§ TASK REQUIREMENTS: Lines with "Aracaju": please show every one of them from the listing below.

§ ENTRIES SUPPLIED:
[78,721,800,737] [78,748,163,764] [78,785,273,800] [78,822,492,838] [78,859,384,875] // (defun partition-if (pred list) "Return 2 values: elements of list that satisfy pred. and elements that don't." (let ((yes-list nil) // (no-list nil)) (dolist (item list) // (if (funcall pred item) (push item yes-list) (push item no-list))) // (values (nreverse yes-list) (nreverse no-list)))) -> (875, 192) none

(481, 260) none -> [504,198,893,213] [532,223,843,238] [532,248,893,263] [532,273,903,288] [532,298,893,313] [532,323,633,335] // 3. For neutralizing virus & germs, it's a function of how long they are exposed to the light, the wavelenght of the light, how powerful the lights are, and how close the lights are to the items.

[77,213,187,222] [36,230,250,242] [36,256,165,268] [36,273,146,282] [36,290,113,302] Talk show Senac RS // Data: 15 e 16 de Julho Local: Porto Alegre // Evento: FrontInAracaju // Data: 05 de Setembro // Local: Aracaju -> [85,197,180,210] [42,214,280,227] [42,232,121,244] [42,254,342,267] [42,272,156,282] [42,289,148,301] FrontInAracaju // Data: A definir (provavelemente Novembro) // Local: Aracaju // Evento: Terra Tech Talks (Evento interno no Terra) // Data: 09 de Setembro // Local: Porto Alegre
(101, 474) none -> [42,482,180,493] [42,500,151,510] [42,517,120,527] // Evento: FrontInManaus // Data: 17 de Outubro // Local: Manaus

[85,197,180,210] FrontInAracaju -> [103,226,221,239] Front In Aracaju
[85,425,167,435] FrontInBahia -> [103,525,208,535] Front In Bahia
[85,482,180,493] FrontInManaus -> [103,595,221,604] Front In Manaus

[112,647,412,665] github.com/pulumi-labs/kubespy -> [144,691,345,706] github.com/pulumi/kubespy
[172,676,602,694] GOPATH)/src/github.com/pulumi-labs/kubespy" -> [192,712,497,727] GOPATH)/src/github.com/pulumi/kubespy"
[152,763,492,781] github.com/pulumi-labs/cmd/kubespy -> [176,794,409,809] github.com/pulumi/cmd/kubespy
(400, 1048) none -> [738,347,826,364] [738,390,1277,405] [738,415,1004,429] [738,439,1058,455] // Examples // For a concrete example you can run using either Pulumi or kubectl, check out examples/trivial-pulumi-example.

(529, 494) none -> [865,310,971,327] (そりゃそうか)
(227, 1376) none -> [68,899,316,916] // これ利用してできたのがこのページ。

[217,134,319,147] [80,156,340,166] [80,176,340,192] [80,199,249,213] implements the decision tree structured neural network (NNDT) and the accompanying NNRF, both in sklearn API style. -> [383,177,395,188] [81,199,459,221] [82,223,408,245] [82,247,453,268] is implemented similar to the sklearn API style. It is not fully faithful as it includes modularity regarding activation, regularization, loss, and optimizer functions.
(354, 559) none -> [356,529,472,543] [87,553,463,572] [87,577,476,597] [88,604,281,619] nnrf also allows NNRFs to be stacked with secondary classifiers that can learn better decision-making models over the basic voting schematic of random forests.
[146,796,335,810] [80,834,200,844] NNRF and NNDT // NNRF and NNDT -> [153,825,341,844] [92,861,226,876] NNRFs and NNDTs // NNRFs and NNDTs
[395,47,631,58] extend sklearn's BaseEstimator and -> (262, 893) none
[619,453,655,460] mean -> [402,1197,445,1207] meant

§ SOLUTION BELOW:
[77,213,187,222] [36,230,250,242] [36,256,165,268] [36,273,146,282] [36,290,113,302] Talk show Senac RS // Data: 15 e 16 de Julho Local: Porto Alegre // Evento: FrontInAracaju // Data: 05 de Setembro // Local: Aracaju -> [85,197,180,210] [42,214,280,227] [42,232,121,244] [42,254,342,267] [42,272,156,282] [42,289,148,301] FrontInAracaju // Data: A definir (provavelemente Novembro) // Local: Aracaju // Evento: Terra Tech Talks (Evento interno no Terra) // Data: 09 de Setembro // Local: Porto Alegre
[85,197,180,210] FrontInAracaju -> [103,226,221,239] Front In Aracaju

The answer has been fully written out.